LIST Record

Contents
vmx32besp
Contents
Use the LIST record to create a list of user IDs or authorizations to use on GRANT and WITHHOLD records.
LIST 
*listname
 {
userids
|
authwords
}
Configuration File
LIST is defined in the AUTHORIZ CONFIG file.
Definitions
  • *listname
    Defines a name for the list.

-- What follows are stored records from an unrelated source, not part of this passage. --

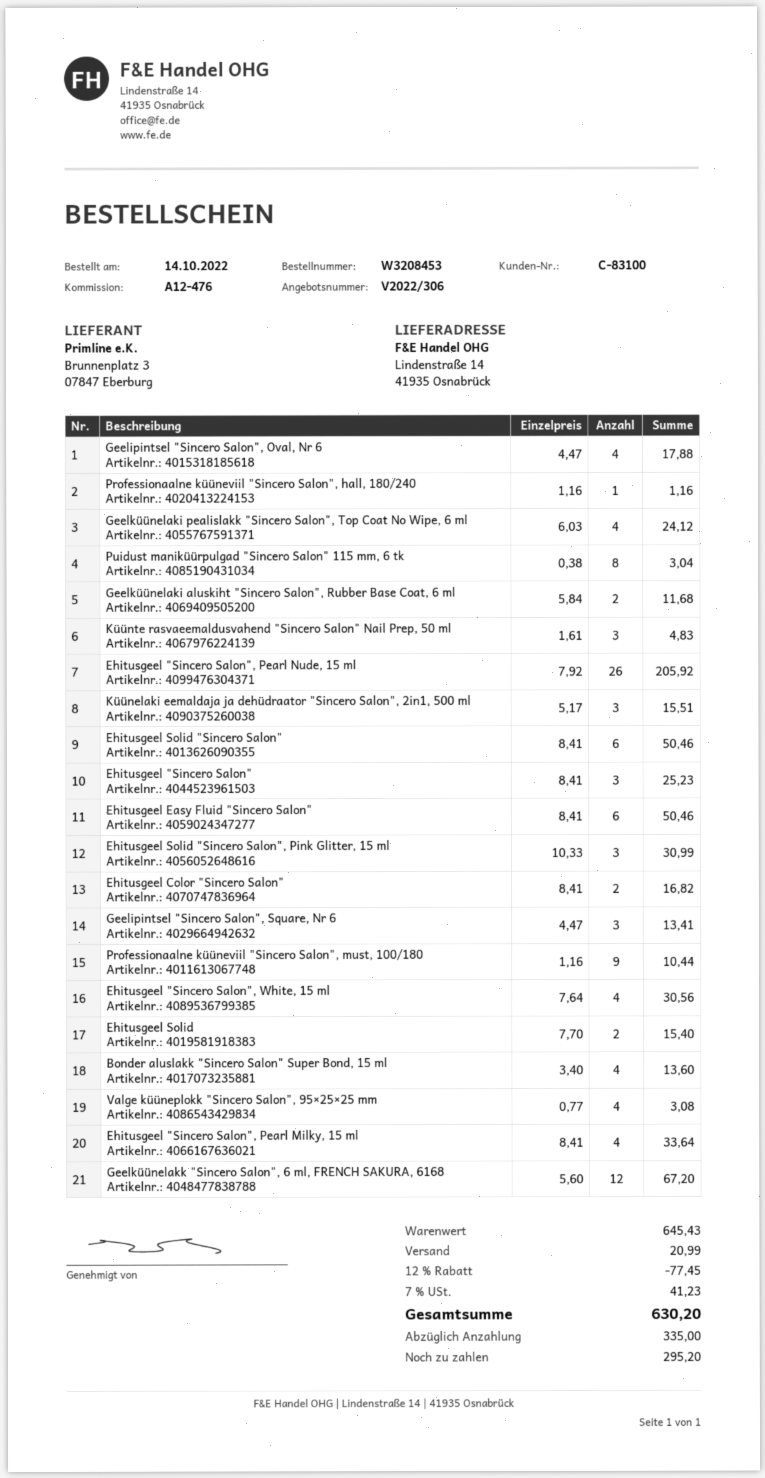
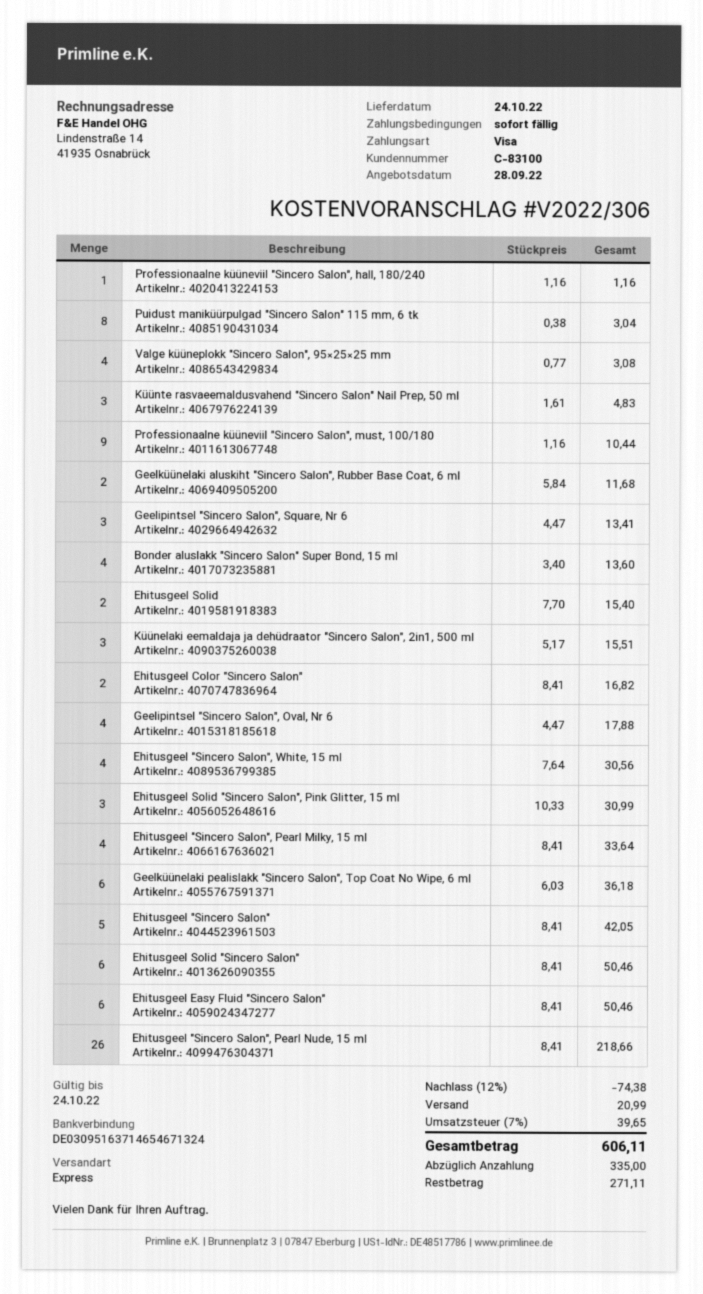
Geelküünelaki pealislakk "Sincero Salon", Top Coat No Wipe, 6 ml: 4 x 6.03 = 24.12 -> 6 x 6.03 = 36.18
Ehitusgeel "Sincero Salon", Pearl Nude, 15 ml: 26 x 7.92 = 205.92 -> 26 x 8.41 = 218.66
Ehitusgeel "Sincero Salon": 3 x 8.41 = 25.23 -> 5 x 8.41 = 42.05
Geelküünelakk "Sincero Salon", 6 ml, FRENCH SAKURA, 6168: 12 x 5.60 = 67.20 -> none
discount: 12% = 77.45 -> 12% = 74.38
tax: 7% = 41.23 -> 7% = 39.65
total: 630.20 -> 606.11
balance: 295.20 -> 271.11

The first character must be an asterisk; you can use up to seven alphanumeric characters for the rest of the name.
  • userids
    Consists of a list of user IDs, separated by blanks that are to belong to
    listname
    . These user IDs will have the same authorizations when you use this list name in a GRANT or WITHHOLD record.
  • authwords
    Consists of a list of single-word authorizations, separated by blanks that are to belong to
    listname
    . These authorizations will all be granted or withheld from one or more users when you use this list name in a GRANT or WITHHOLD record.
Description
The LIST record is optional. Using LIST records you can:
  • Build lists that supplement the special authorizations provided with
    VM:Secure
    .
  • Nest lists created with one LIST record in lists created by another LIST record.
  • Create user ID lists and authority lists in separate LIST records, then use these lists in a GRANT or WITHHOLD record.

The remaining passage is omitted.